So on the one hand the real estate was sold at a higher price in THB (= profit), but on the other - at a lower price in US$ (= loss). Which calculation algorithm shall IRS apply?

Will it be (THB 350 000 / 3.89) - (THB 300 000 / 3) = US$90 000 - US$ 100 000 = - US$10 000 (so no tax on profit to be applied)?
Or will it rather be (THB 350 000 - THB 300 000) / 3.89*) = ~ US$12 853 (which is subject for taxation)?

*) - THB/US$ rate for the date the profit was gained.

Thank you!
 


FlyingRon

Senior Member
For most things (there are some odd stuff for section 987 units), the IRS standard is to use the current rate that is most indicative of the transaction as it takes place. So essentially you bought in 2015 for $100,000 and sold in 2019 for $90,000. This is capital loss (barring other adjustments) of $10,000.

If you don't know the actual "on the day of the transaction" rate, the IRS maintains average rates for the year going back a while which is the next best thing.
 

Taxing Matters

Overtaxed Member
I suspect that you are the one who asked this same question on another site using the example of Russian Rubles rather than Thai Baht as the questions are so similar that I don't think it likely to be coincidence. The answer is the same as I gave there:

When it comes to reporting income from transactions that occur on specific dates, with purchase and sales of real estate being a classic example, the taxpayer uses the spot rate (i.e. the currency conversion rate for converting the local functional currency into U.S. dollars on the day of the transaction.)
So for example, suppose Joe buys property in England on date X for £100,000. On date X £1 = US$1.25. Thus, for U.S. tax purposes the purchase price on date X, and starting basis in the property, is $125,000. Joe sells that property 2 years later on date Y for £110,000. On date Y £1=US$1.15. Thus, for US tax purposes the sales price on date Y is $126,500. Assuming that there were no adjustments to basis during those two years his gain on the sale of the property is $126,500 sales price - $125,000 basis = $1,500. So while he had a gain in the local currency of £10,000, his gain in dollars is just $1,500 due to the decline of the pound between the purchase and sale dates.
So, here is your sample transaction:

let's assume an American citizen (and tax resident) has bought the real estate in Thailand in 2015 for THB 300 000, which was US$ 100 000 in accordance with the THB/US$ exchange rate(*) for the date the deal was closed. In 2019 he sells this real estate for THB 350 000, which was US$ 90 000 based on the exchange rate(**) for the date of the deal.
For U.S. tax law purposes, we determine the taxpayer's starting basis in the property in US dollars by taking the purchase price in Thai Baht (TB) 300,000 and using the currency conversion spot rate in effect on the day of purchase, which gives a starting basis of US$ 100,000. When he sells it four years later, we need to determine the sales price in US dollars, so we take the sales price of TB 350,000 and convert that to US dollars using the spot rate in effect on the date of the sale, which is US$ 90,000. Assuming no adjustments occurred to the basis in the property, the taxpayer has a loss for US income tax purposes of US$ 90,000 sales price less US$ 100,000 basis = US $10,000 capital loss.

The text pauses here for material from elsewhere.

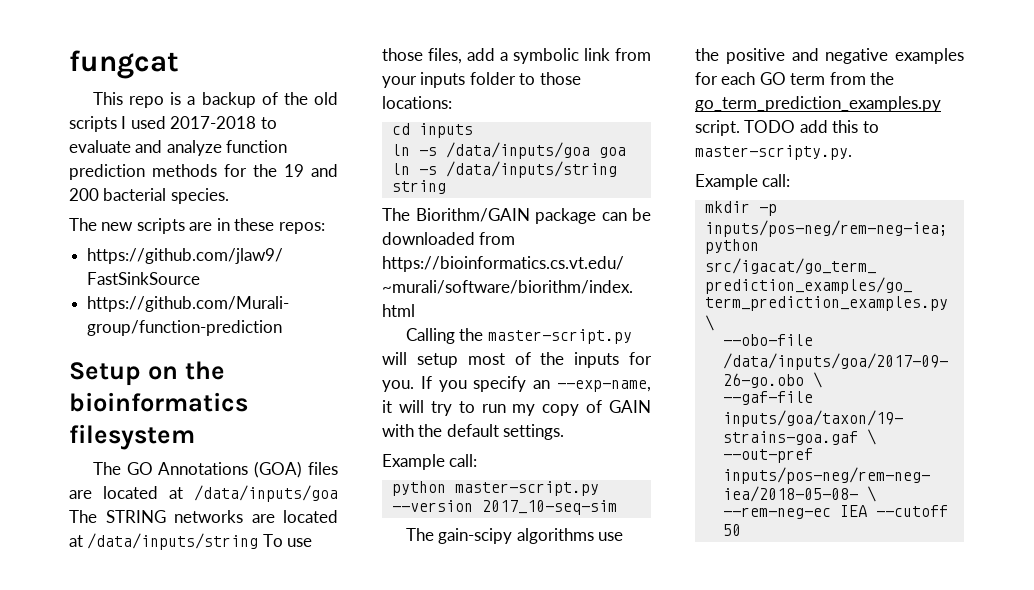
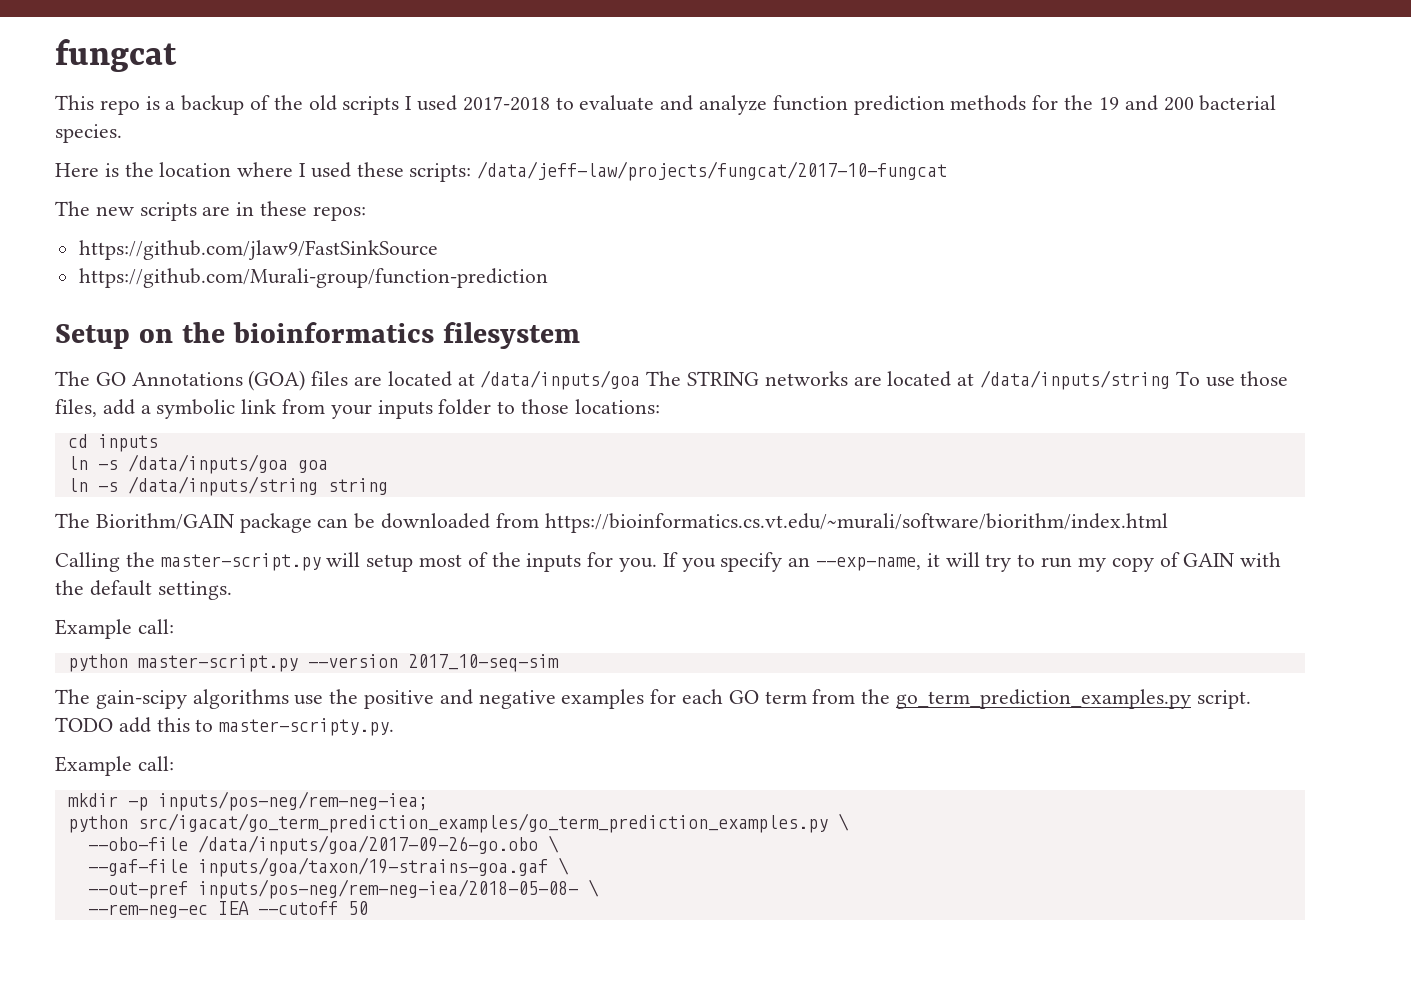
+ Here is the location where I used these scripts: /data/jeff-law/projects/fungcat/2017-10-fungcat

So, no, he does not have a taxable gain and in that case there will be no US income tax criminal prosecution for failing to report that sale.
 

LdiJ

Senior Member
For most things (there are some odd stuff for section 987 units), the IRS standard is to use the current rate that is most indicative of the transaction as it takes place. So essentially you bought in 2015 for $100,000 and sold in 2019 for $90,000. This is capital loss (barring other adjustments) of $10,000.

If you don't know the actual "on the day of the transaction" rate, the IRS maintains average rates for the year going back a while which is the next best thing.
And of course that assumes that the OP has been filing the necessary annual documentation reporting the foreign assets.
 

Taxing Matters

Overtaxed Member
And of course that assumes that the OP has been filing the necessary annual documentation reporting the foreign assets.
Those requirements for reporting foreign assets (primarily financial assets like bank accounts, etc) are, however, distinct from how the gain on the sale is determined for federal income tax.
 

Hexensage

Member
Thank you guys for clarifying this topic for me.

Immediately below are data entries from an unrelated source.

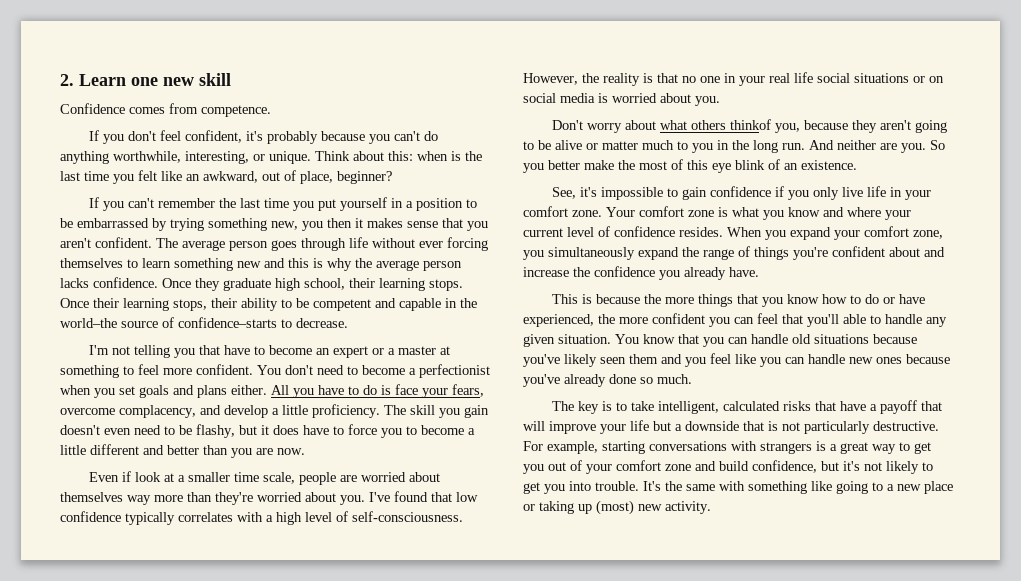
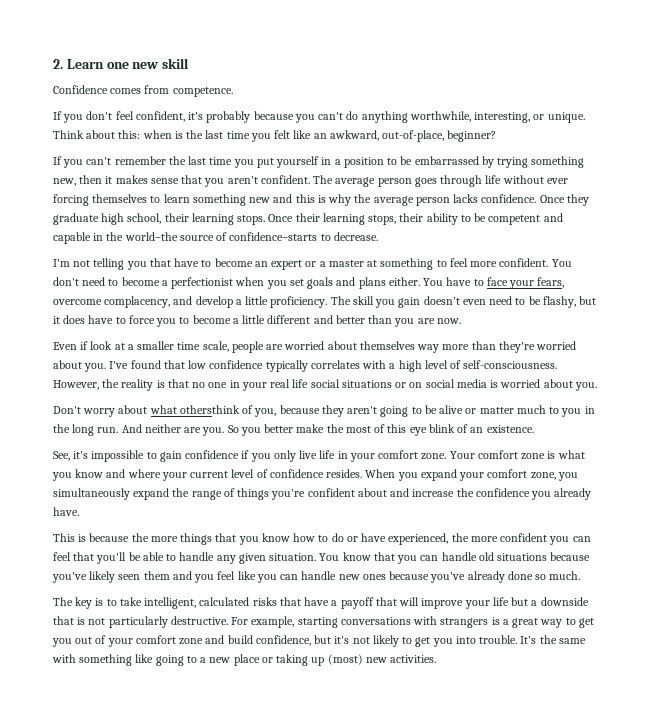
- Think about this: when is the last time you felt like an awkward, out of place, beginner?
+ Think about this: when is the last time you felt like an awkward, out-of-place, beginner?
- If you can't remember the last time you put yourself in a position to be embarrassed by trying something new, you then it makes sense that you aren't confident.
+ If you can't remember the last time you put yourself in a position to be embarrassed by trying something new, then it makes sense that you aren't confident.
- All you have to do is face your fears, overcome complacency, and develop a little proficiency.
+ You have to face your fears, overcome complacency, and develop a little proficiency.
- Don't worry about what others thinkof you, because they aren't going to be alive or matter much to you in the long run.
+ Don't worry about what othersthink of you, because they aren't going to be alive or matter much to you in the long run.
- This is because the more things that you know how to do or have experienced, the more confident you can feel that you'll able to handle any given situation.
+ This is because the more things that you know how to do or have experienced, the more confident you can feel that you'll be able to handle any given situation.
- It's the same with something like going to a new place or taking up (most) new activity.
+ It's the same with something like going to a new place or taking up (most) new activities.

@Taxing Matters world is small, uh? :) Yes, it's me. This particular point may ruin my plans (you know them), as the currency exchange rate has changed in the favor of that guy. So I decided to double-check this part and ask others on alternative forum too.

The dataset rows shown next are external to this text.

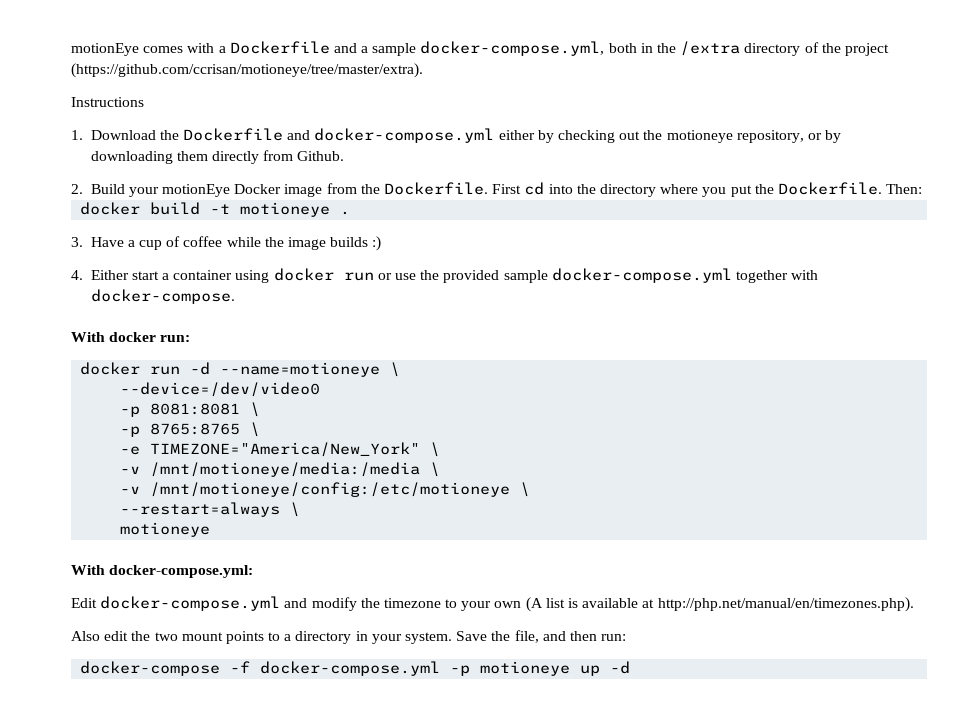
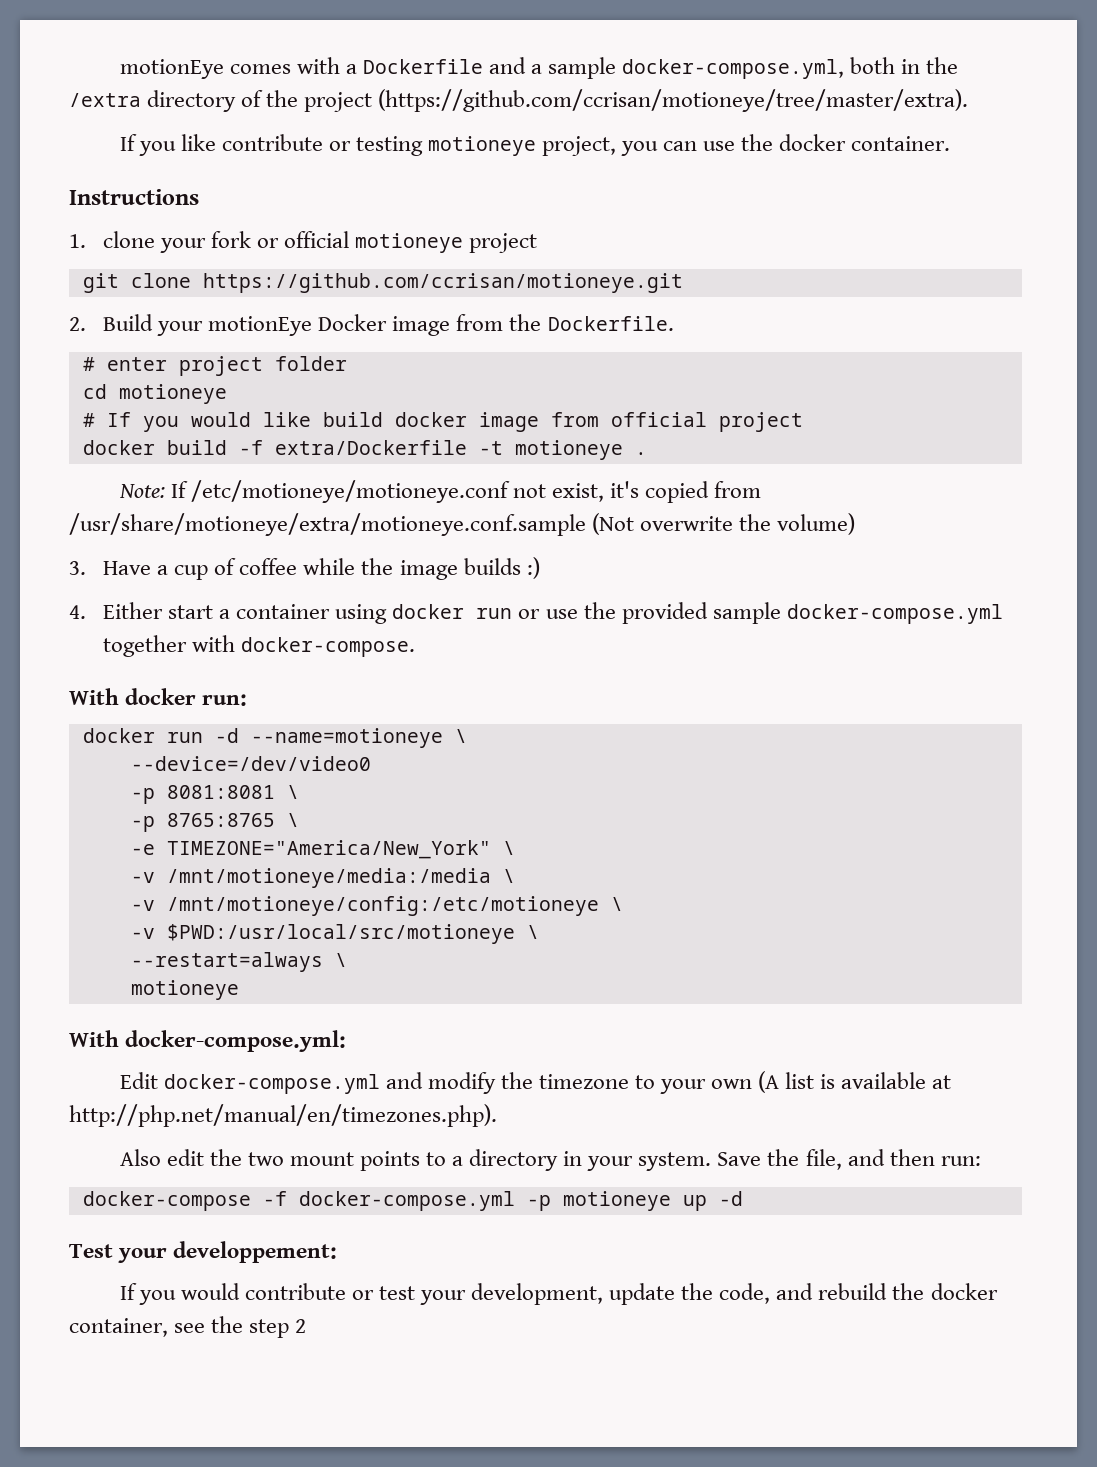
+ If you like contribute or testing motioneye project, you can use the docker container.
  Instructions
- 1. Download the Dockerfile and docker-compose.yml either by checking out the motioneye repository, or by downloading them directly from Github.
+ 1. clone your fork or official motioneye project
+ git clone https://github.com/ccrisan/motioneye.git
- 2. Build your motionEye Docker image from the Dockerfile. First cd into the directory where you put the Dockerfile. Then:
+ 2. Build your motionEye Docker image from the Dockerfile.
+ # enter project folder
+ cd motioneye
+ # If you would like build docker image from official project
- docker build -t motioneye .
+ docker build -f extra/Dockerfile -t motioneye .
+ Note: If /etc/motioneye/motioneye.conf not exist, it's copied from /usr/share/motioneye/extra/motioneye.conf.sample (Not overwrite the volume)
+ -v $PWD:/usr/local/src/motioneye \
+ Test your developpement:
+ If you would contribute or test your development, update the code, and rebuild the docker container, see the step 2

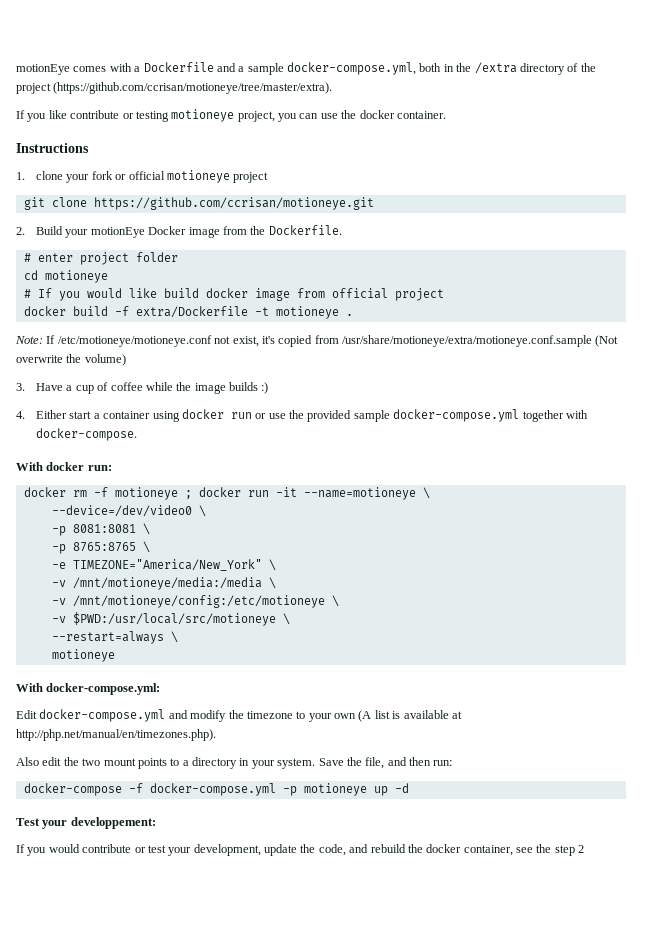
- docker run -d --name=motioneye \
+ docker rm -f motioneye ; docker run -it --name=motioneye \
- --device=/dev/video0
+ --device=/dev/video0 \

As far as I know reporting of foreign assets is not needed if the owner of the real estate is a private person (on the contrary of the trust), so looks like there was no violation of the law here.
 

davew9128

Junior Member
Thank you guys for clarifying this topic for me.

@Taxing Matters world is small, uh? :) Yes, it's me. This particular point may ruin my plans (you know them), as the currency exchange rate has changed in the favor of that guy. So I decided to double-check this part and ask others on alternative forum too.

As far as I know reporting of foreign assets is not needed if the owner of the real estate is a private person (on the contrary of the trust), so looks like there was no violation of the law here.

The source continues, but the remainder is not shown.